回答者が女性限定のアンケート調査ですが「金銭面で65歳になるまでにやっておけばよかったこと」というのを見つけました。即ち、これ、回答者は全員65歳以上な訳で「これからどうする」ということではなく、「後悔してます」っていう調査なので、随分と「どんより」しています。「しくじり先生」アンケートみたいなもので、65歳より若い人にとっては大変に参考になるご意見かと思います。

<金銭面で65歳になるまでにやっておけばよかったこと> ※1位~順に ( )内回答数
貯金(140)/リタイア後の年金暮らしを設計する(58)/個人年金への加入(52)/株式投資(22)/生命保険・医療保険への加入(15)/生命保険・医療保険の整理・解約(12)/固定電話の解約(10)/家を買う(7)/再就職(6)/不動産の整理・売却(5)/ローンの完済(5)/葬儀の準備(5)/不動産投資(5)/家を買わずに賃貸のままでいる(3)/墓を買う(3)/サブスクリプション・携帯電話の解約(3)/持ち株の整理・売却(2)/ファイナンシャルプランナーへの相談(2)
※出典:介護ポストセブン 「65才になるまでにやっておけばよかったこと」(2021.4)

ずらっと並べると、何だか壮観ですね。これ、恐らく「単一回答」の様子なので、回答者の感性というか、考え方によって、随分と答えが分散しています。面白いのは「正反対のこと」が「後悔」として顔を出すことです。

[生命保険・医療保険への加入-生命保険・医療保険の整理・解約]、[家を買う-不動産の整理・売却]、[家を買う-家を買わずに賃貸のままでいる]… まぁ、お金をどう工面していくかということには100%の正解はないということですかね。
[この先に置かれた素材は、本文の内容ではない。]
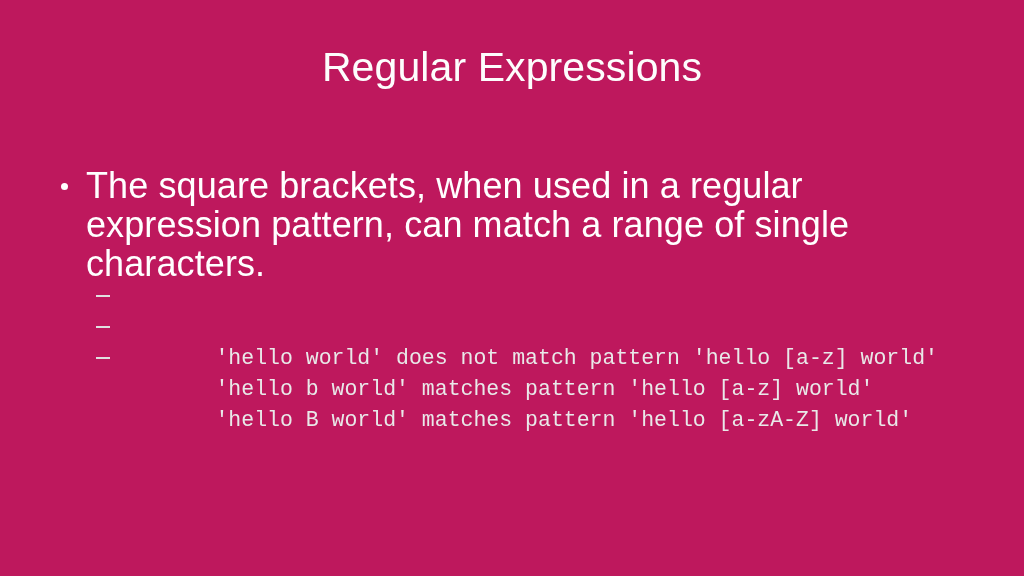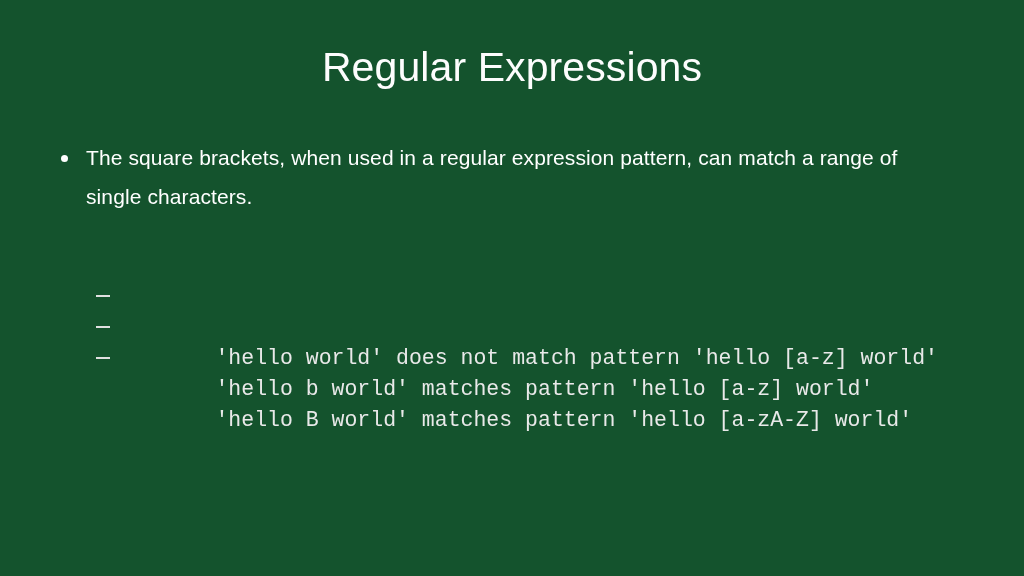--- a/index.html
+++ b/index.html
@@ -12,21 +12,21 @@
     width: 1024px;
     height: 576px;
     overflow: hidden;
     font-family: "Liberation Sans", sans-serif;
     -webkit-font-smoothing: antialiased;
   }
   .slide {
     position: relative;
     width: 1024px;
     height: 576px;
-    background: #14532d;
+    background: #be185d;
     color: #ffffff;
     box-sizing: border-box;
   }
 
   
   .slide-title {
     position: absolute;
     left: 0;
     top: 44px;
     width: 1024px;
@@ -44,25 +44,26 @@
   .body-block {
     position: absolute;
     left: 56px;
     top: 138px;
     width: 900px;
   }
   .bullet-row {
     position: relative;
     display: block;
     padding-left: 30px;
-    font-size: 21px;
+    font-size: 36px;
     font-weight: 400;
     line-height: 39px;
     color: #ffffff;
     letter-spacing: 0.1px;
+    margin-top: 28px;
   }
   .bullet-dot {
     position: absolute;
     left: 5px;
     top: 17px;
     width: 7px;
     height: 7px;
     border-radius: 50%;
     background: #ffffff;
   }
ちなみに私は保険については前に勤めていた会社を辞めるタイミングで、「見直し」を図りました。10年程前にちょっとした手術をしたのですが、そのときに掛かった凡そ30万円の費用がすべて保険で賄えたことから「やっぱり死ぬまで医療保険は必要かな」と思い、死亡保険金はほんの僅かで、通院/入院/手術に関する保障が厚いものに変更したのです。それに、保険を掛けておくと、病気をしたり、(早くには)死んだりしないというのが世の常の様ですし。
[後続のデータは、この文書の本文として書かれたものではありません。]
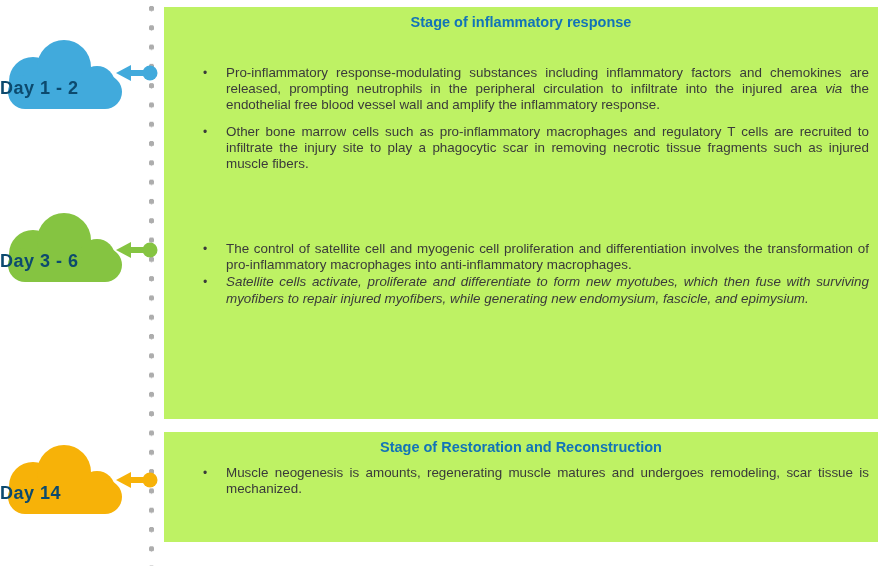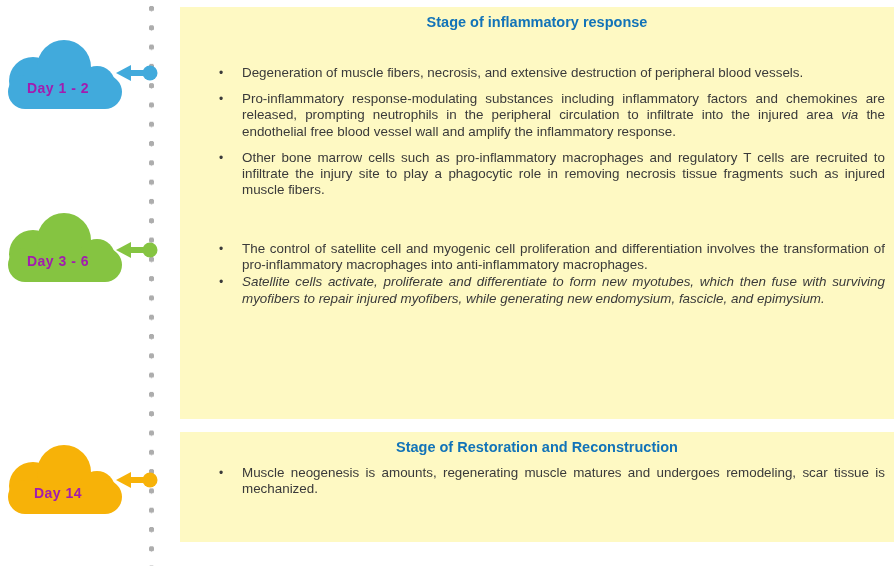--- a/index.html
+++ b/index.html
@@ -17,32 +17,32 @@
     background-repeat: repeat-y;
   }
 
   
   .milestone { position:absolute; left:0; width:165px; height:78px; }
   .m1 { top:39px; }
   .m2 { top:212px; }
   .m3 { top:444px; }
   .cloud { position:absolute; left:0; top:0; }
   .cloud-label {
-    position:absolute; left:0; top:41px; width:116px; text-align:center;
-    color:#a21caf; font-weight:bold; font-size:14px; line-height:16px;
+    position:absolute; left:0; top:41px; width:116px; 
+    color:#0c4a6e; font-weight:bold; font-size:18px; line-height:16px;
     letter-spacing:0.5px;
   }
   .arrow { position:absolute; left:115px; }
   .m1 .arrow { top:24px; }
   .m2 .arrow { top:28px; }
   .m3 .arrow { top:26px; }
 
   
   .stage-box {
-    position:absolute; left:180px; width:714px; background:#fef9c3;
+    position:absolute; left:164px; width:714px; background:#bef264;
   }
   .box1 { top:7px; height:412px; }
   .box2 { top:432px; height:110px; }
   .stage-title {
     position:absolute; top:7px; left:0; right:0; text-align:center;
     font-weight:bold; font-size:14.5px; color:#1273B8;
   }
   .bullets { position:absolute; left:36px; right:9px; list-style:none; }
   .g1 { top:58px; }
   .g2 { top:234px; }
@@ -120,23 +120,22 @@
         <rect x="14" y="7" width="22" height="6"></rect>
         <polygon points="1,10 16,2 16,18"></polygon>
       </g>
     </svg>
   </div>
 
   <div class="stage-box box1">
     <div class="stage-title">Stage of inflammatory response</div>
 
     <ul class="bullets g1">
-      <li>Degeneration of muscle fibers, necrosis, and extensive destruction of peripheral blood vessels.</li>
       <li>Pro-inflammatory response-modulating substances including inflammatory factors and chemokines are released, prompting neutrophils in the peripheral circulation to infiltrate into the injured area <i>via</i> the endothelial free blood vessel wall and amplify the inflammatory response.</li>
-      <li>Other bone marrow cells such as pro-inflammatory macrophages and regulatory T cells are recruited to infiltrate the injury site to play a phagocytic role in removing necrosis tissue fragments such as injured muscle fibers.</li>
+      <li>Other bone marrow cells such as pro-inflammatory macrophages and regulatory T cells are recruited to infiltrate the injury site to play a phagocytic scar in removing necrotic tissue fragments such as injured muscle fibers.</li>
     </ul>
 
     <ul class="bullets g2">
       <li>The control of satellite cell and myogenic cell proliferation and differentiation involves the transformation of pro-inflammatory macrophages into anti-inflammatory macrophages.</li>
       <li>Satellite cells activate, proliferate and differentiate to form new myotubes, which then fuse with surviving myofibers to repair injured myofibers, while generating new endomysium, fascicle, and epimysium.</li>
     </ul>
   </div>
 
   <div class="stage-box box2">
     <div class="stage-title">Stage of Restoration and Reconstruction</div>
1位の貯金はともかくとして、2位の「リタイア後の年金暮らしを設計する」というのは、例え65歳までにFPさんと一緒に精密なものを作ったとしても、「気分が暗くなり」、更には実際には「全然そのとおりにならない」と思うので、却ってその時になって「何とかなっています」という方がよいのかも知れません。年金暮らしとは違いますが、「早期退職後の1年間」で、Excelを駆使した私の「お金プラン」など、もはや跡形もありません。今月だって、こんなに光熱費が上がるとは…

憂鬱に似ているものに「U2」があります。私なんぞが若い頃からずっとロックのスーパースターであり続けているのですが、「真剣にロックやっています」みたいなスタンスがどうも苦手で、私は昔からご遠慮させていただいてきたのです。

たまに何かの「社会活動の現場」に登場してニュースになるのですが、「変わらねぇなぁ」とそれはそれで妙に安心したりもするのです。この間もウクライナの地下鉄で歌を歌っていましたっけ。まぁ、メンバーの年も近いし、お互いこれからも頑張ろうぜって感じですかね。